### Exercise directions
The entries are to be returned exactly, with images left out.
——
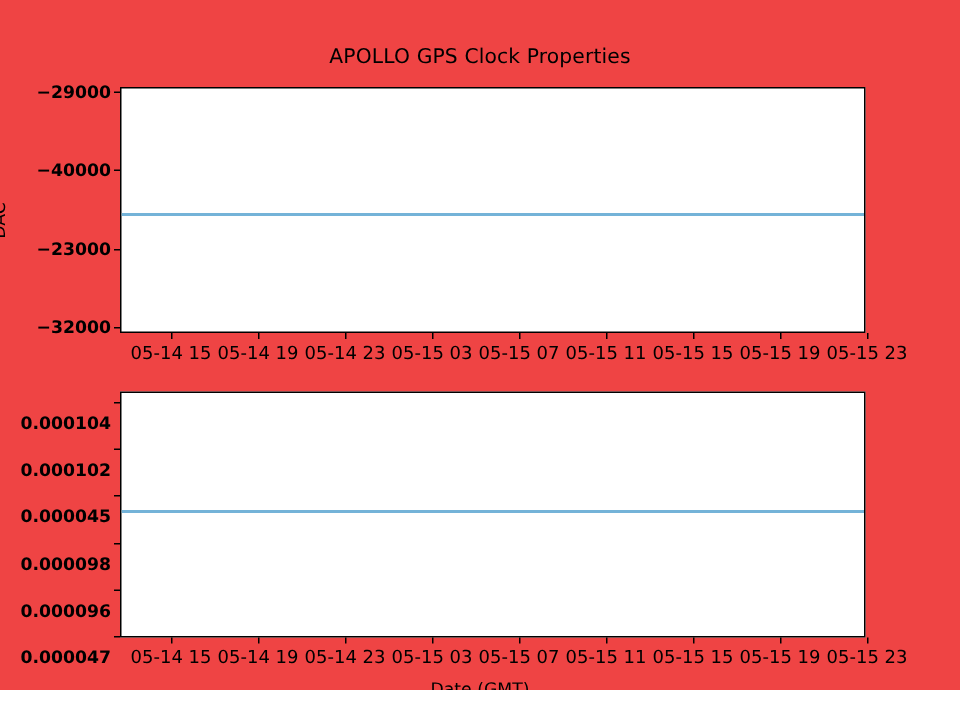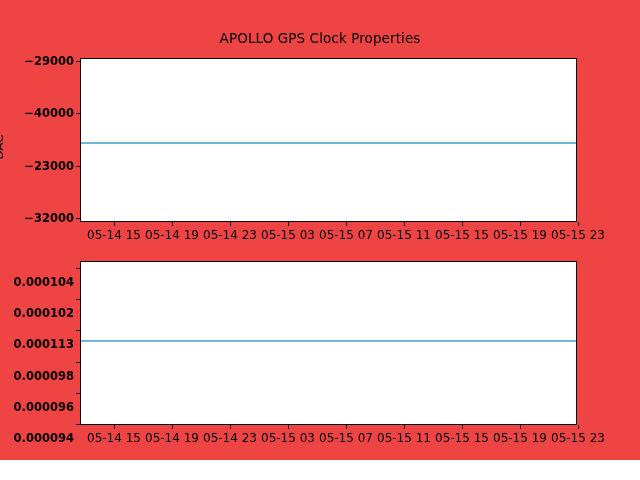--- a/index.html
+++ b/index.html
@@ -165,7 +165,7 @@
   <div class="ytick-col" id="ytick-col-bot">
       <div class="ytick" style="top: 7px;">0.000104</div>
       <div class="ytick" style="top: 38px;">0.000102</div>
-      <div class="ytick" style="top: 69px;">0.000113</div>
+      <div class="ytick" style="top: 69px;">0.000045</div>
       <div class="ytick" style="top: 101px;">0.000098</div>
       <div class="ytick" style="top: 132px;">0.000096</div>
       <div class="ytick" style="top: 163px;">0.000094</div>

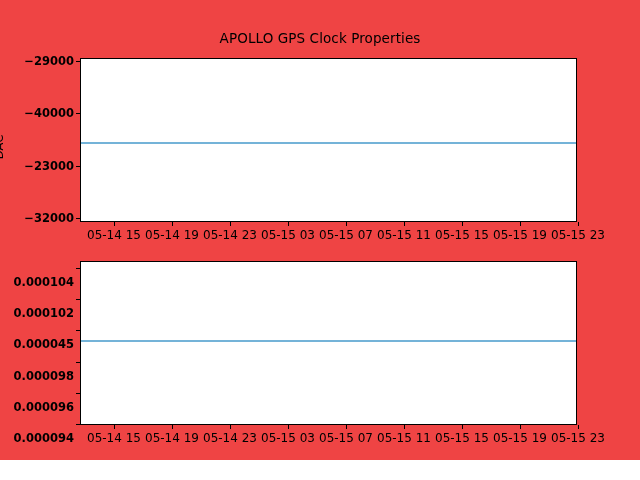--- a/index.html
+++ b/index.html
@@ -168,7 +168,7 @@
       <div class="ytick" style="top: 69px;">0.000045</div>
       <div class="ytick" style="top: 101px;">0.000098</div>
       <div class="ytick" style="top: 132px;">0.000096</div>
-      <div class="ytick" style="top: 163px;">0.000094</div>
+      <div class="ytick" style="top: 163px;">0.000047</div>
     </div>
   <div id="ytickmarks-bot"></div>
   <div id="xticks-bottom">

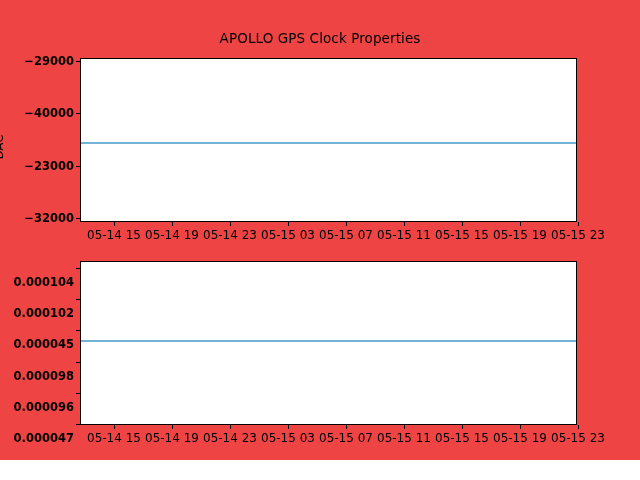--- a/index.html
+++ b/index.html
@@ -192,6 +192,7 @@
       <div class="xtickmark" style="left: 578px; top: 425px;"></div>
     </div>
 
+  <div id="xlabel">Date (GMT)</div>
 
 <div class="ytickmark" style="top: 61px;"></div>
     <div class="ytickmark" style="top: 113px;"></div>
——
### Final answer
--- a/index.html
+++ b/index.html
@@ -165,7 +165,7 @@
   <div class="ytick-col" id="ytick-col-bot">
       <div class="ytick" style="top: 7px;">0.000104</div>
       <div class="ytick" style="top: 38px;">0.000102</div>
-      <div class="ytick" style="top: 69px;">0.000113</div>
+      <div class="ytick" style="top: 69px;">0.000045</div>
       <div class="ytick" style="top: 101px;">0.000098</div>
       <div class="ytick" style="top: 132px;">0.000096</div>
       <div class="ytick" style="top: 163px;">0.000094</div>

--- a/index.html
+++ b/index.html
@@ -168,7 +168,7 @@
       <div class="ytick" style="top: 69px;">0.000045</div>
       <div class="ytick" style="top: 101px;">0.000098</div>
       <div class="ytick" style="top: 132px;">0.000096</div>
-      <div class="ytick" style="top: 163px;">0.000094</div>
+      <div class="ytick" style="top: 163px;">0.000047</div>
     </div>
   <div id="ytickmarks-bot"></div>
   <div id="xticks-bottom">

--- a/index.html
+++ b/index.html
@@ -192,6 +192,7 @@
       <div class="xtickmark" style="left: 578px; top: 425px;"></div>
     </div>
 
+  <div id="xlabel">Date (GMT)</div>
 
 <div class="ytickmark" style="top: 61px;"></div>
     <div class="ytickmark" style="top: 113px;"></div>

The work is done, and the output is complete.